**Extracted data entries**
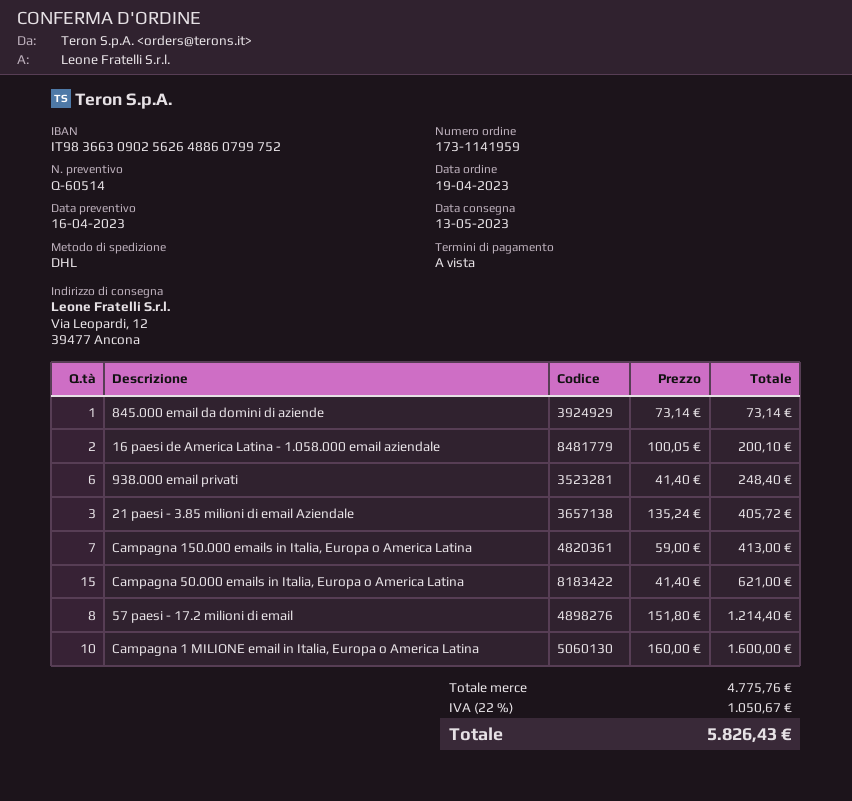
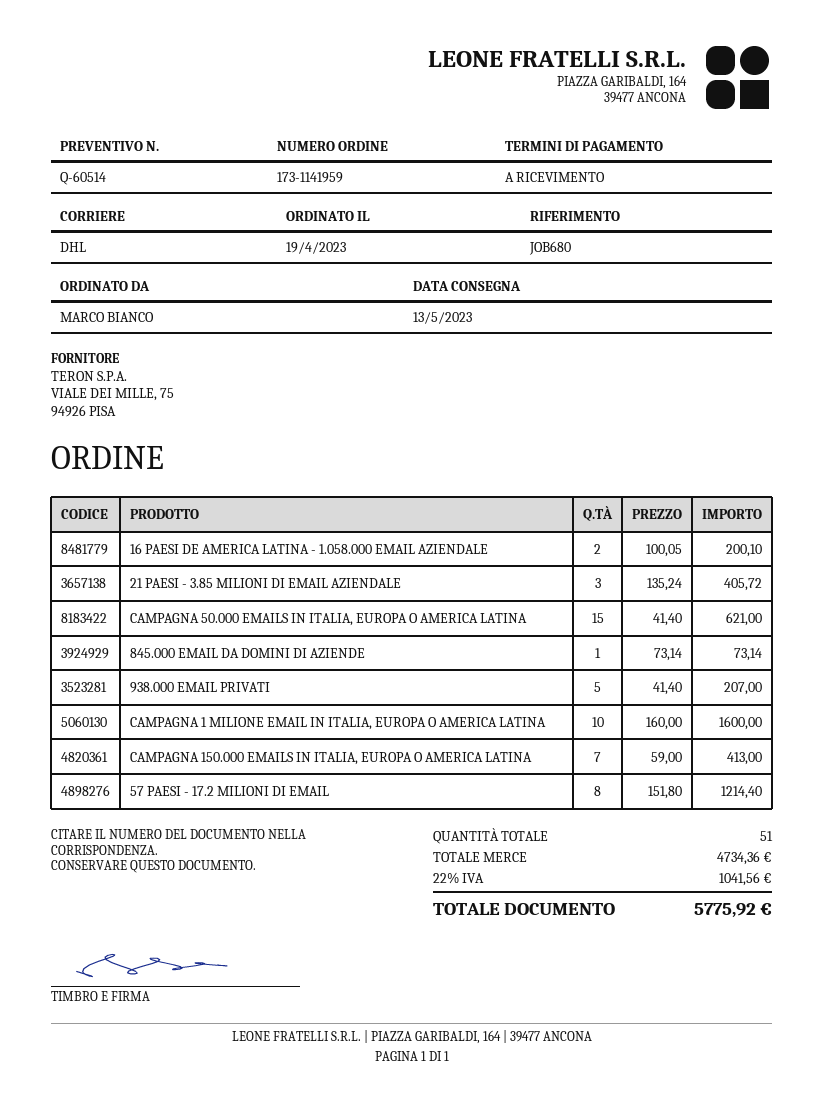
938.000 email privati: 6 x 41.40 = 248.40 -> 5 x 41.40 = 207.00
subtotal: 4775.76 -> 4734.36
tax: 22% = 1050.67 -> 22% = 1041.56
total: 5826.43 -> 5775.92

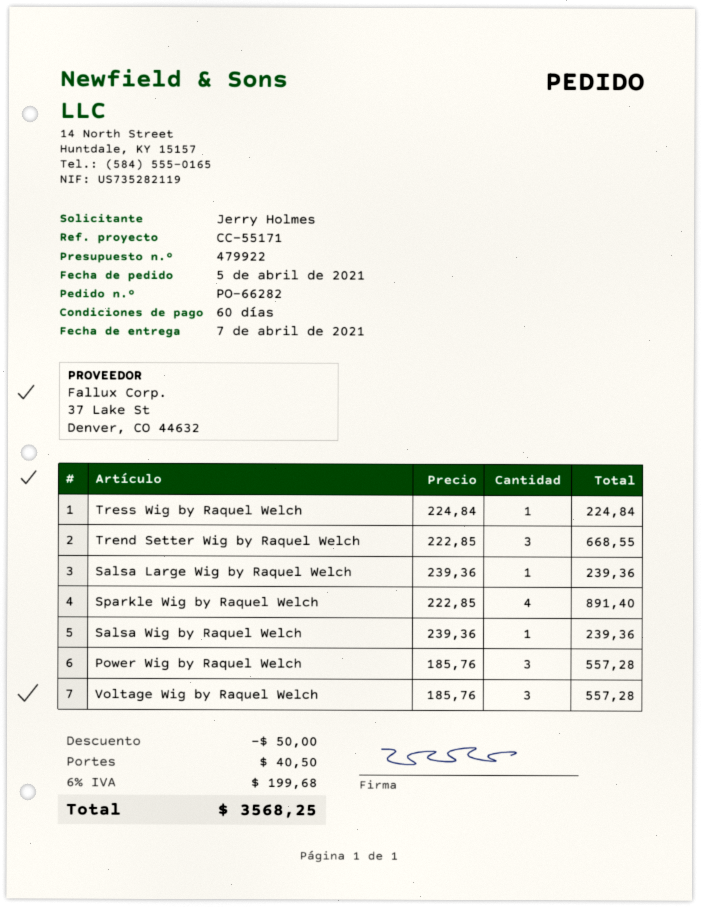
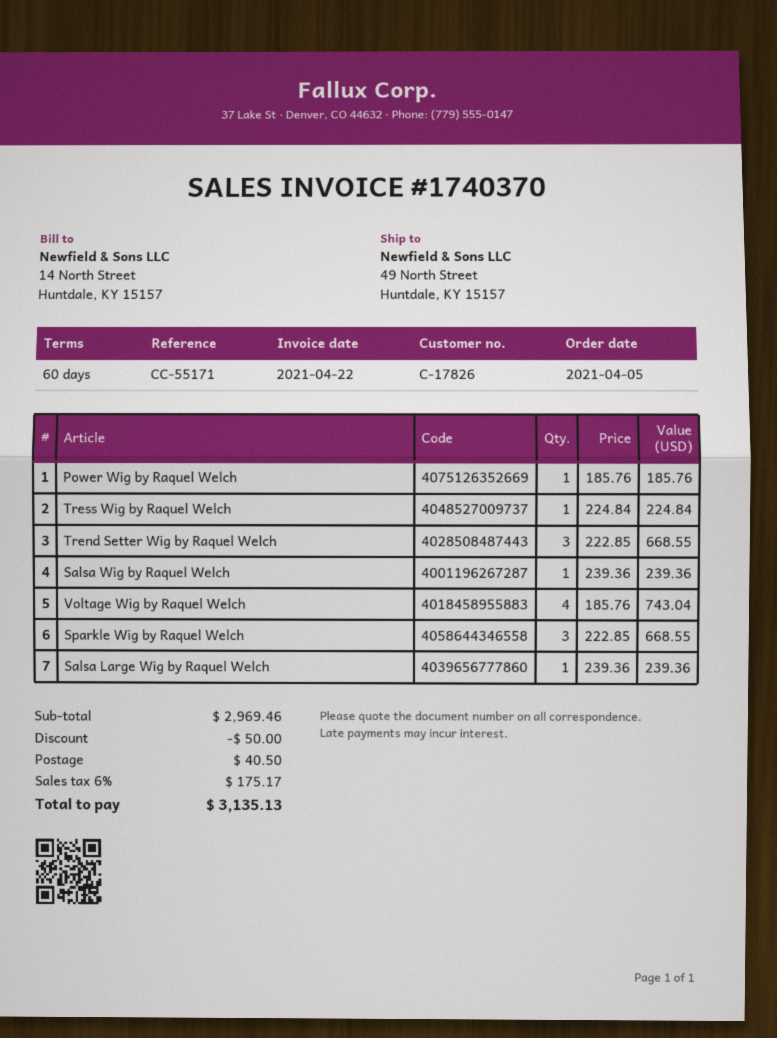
Sparkle Wig by Raquel Welch: 4 x 222.85 = 891.40 -> 3 x 222.85 = 668.55
Power Wig by Raquel Welch: 3 x 185.76 = 557.28 -> 1 x 185.76 = 185.76
Voltage Wig by Raquel Welch: 3 x 185.76 = 557.28 -> 4 x 185.76 = 743.04
tax: 6% = 199.68 -> 6% = 175.17
total: 3568.25 -> 3135.13

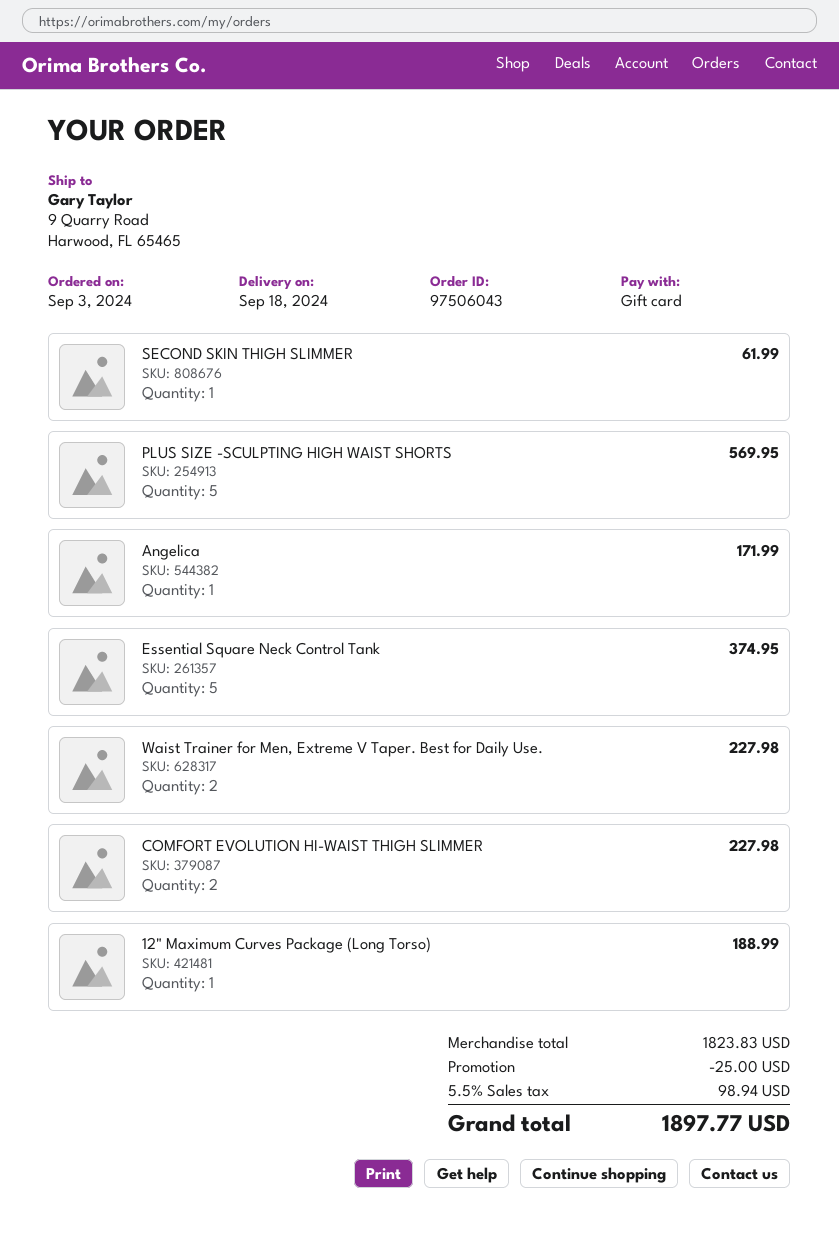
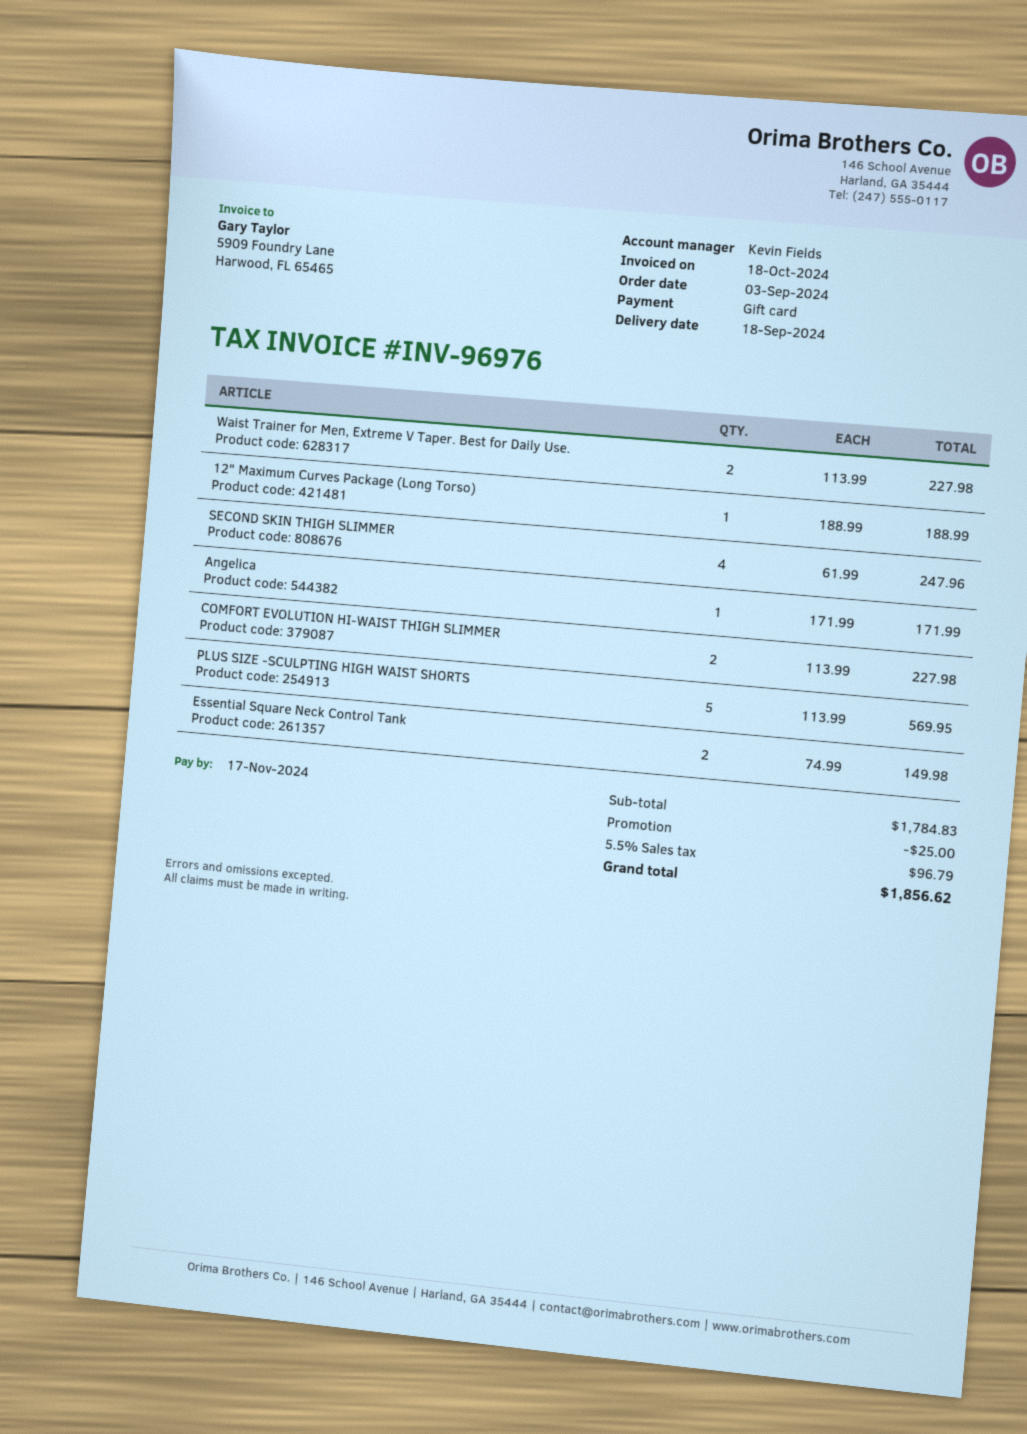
SECOND SKIN THIGH SLIMMER: 1 for 61.99 -> 4 for 247.96
Essential Square Neck Control Tank: 5 for 374.95 -> 2 for 149.98
subtotal: 1823.83 -> 1784.83
tax: 5.5% = 98.94 -> 5.5% = 96.79
total: 1897.77 -> 1856.62

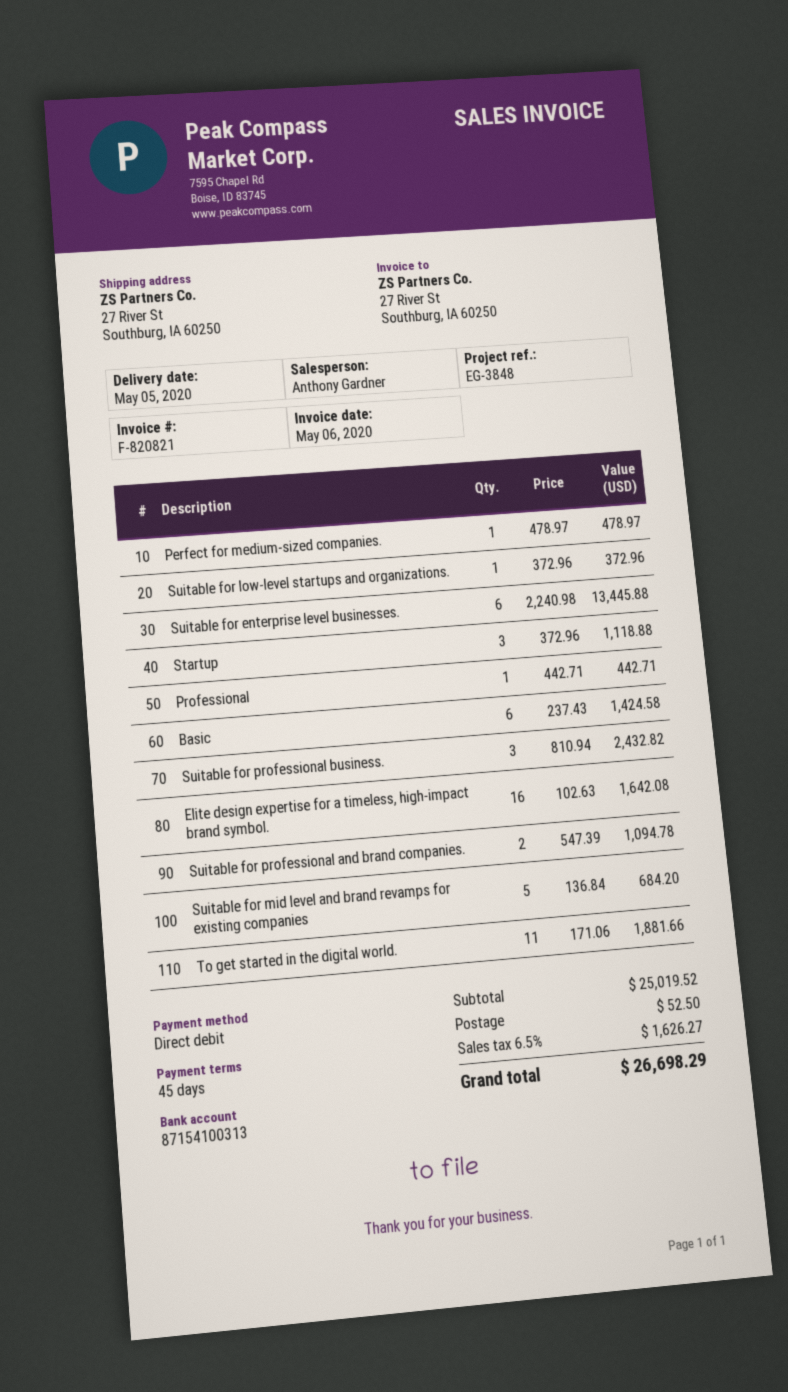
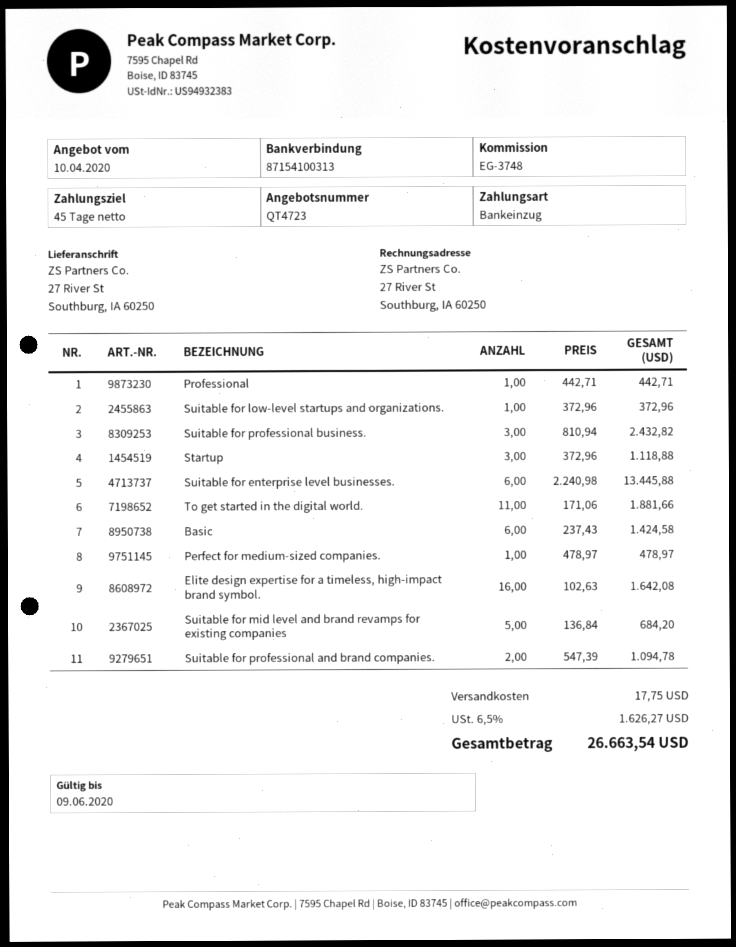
reference: EG-3848 -> EG-3748
shipping: 52.50 -> 17.75
total: 26698.29 -> 26663.54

**ASSIGNMENT**
The data needs to be reproduced exactly, please, apart from its pictures.

**EXERCISE ANSWER**
938.000 email privati: 6 x 41.40 = 248.40 -> 5 x 41.40 = 207.00
subtotal: 4775.76 -> 4734.36
tax: 22% = 1050.67 -> 22% = 1041.56
total: 5826.43 -> 5775.92

Sparkle Wig by Raquel Welch: 4 x 222.85 = 891.40 -> 3 x 222.85 = 668.55
Power Wig by Raquel Welch: 3 x 185.76 = 557.28 -> 1 x 185.76 = 185.76
Voltage Wig by Raquel Welch: 3 x 185.76 = 557.28 -> 4 x 185.76 = 743.04
tax: 6% = 199.68 -> 6% = 175.17
total: 3568.25 -> 3135.13

SECOND SKIN THIGH SLIMMER: 1 for 61.99 -> 4 for 247.96
Essential Square Neck Control Tank: 5 for 374.95 -> 2 for 149.98
subtotal: 1823.83 -> 1784.83
tax: 5.5% = 98.94 -> 5.5% = 96.79
total: 1897.77 -> 1856.62

reference: EG-3848 -> EG-3748
shipping: 52.50 -> 17.75
total: 26698.29 -> 26663.54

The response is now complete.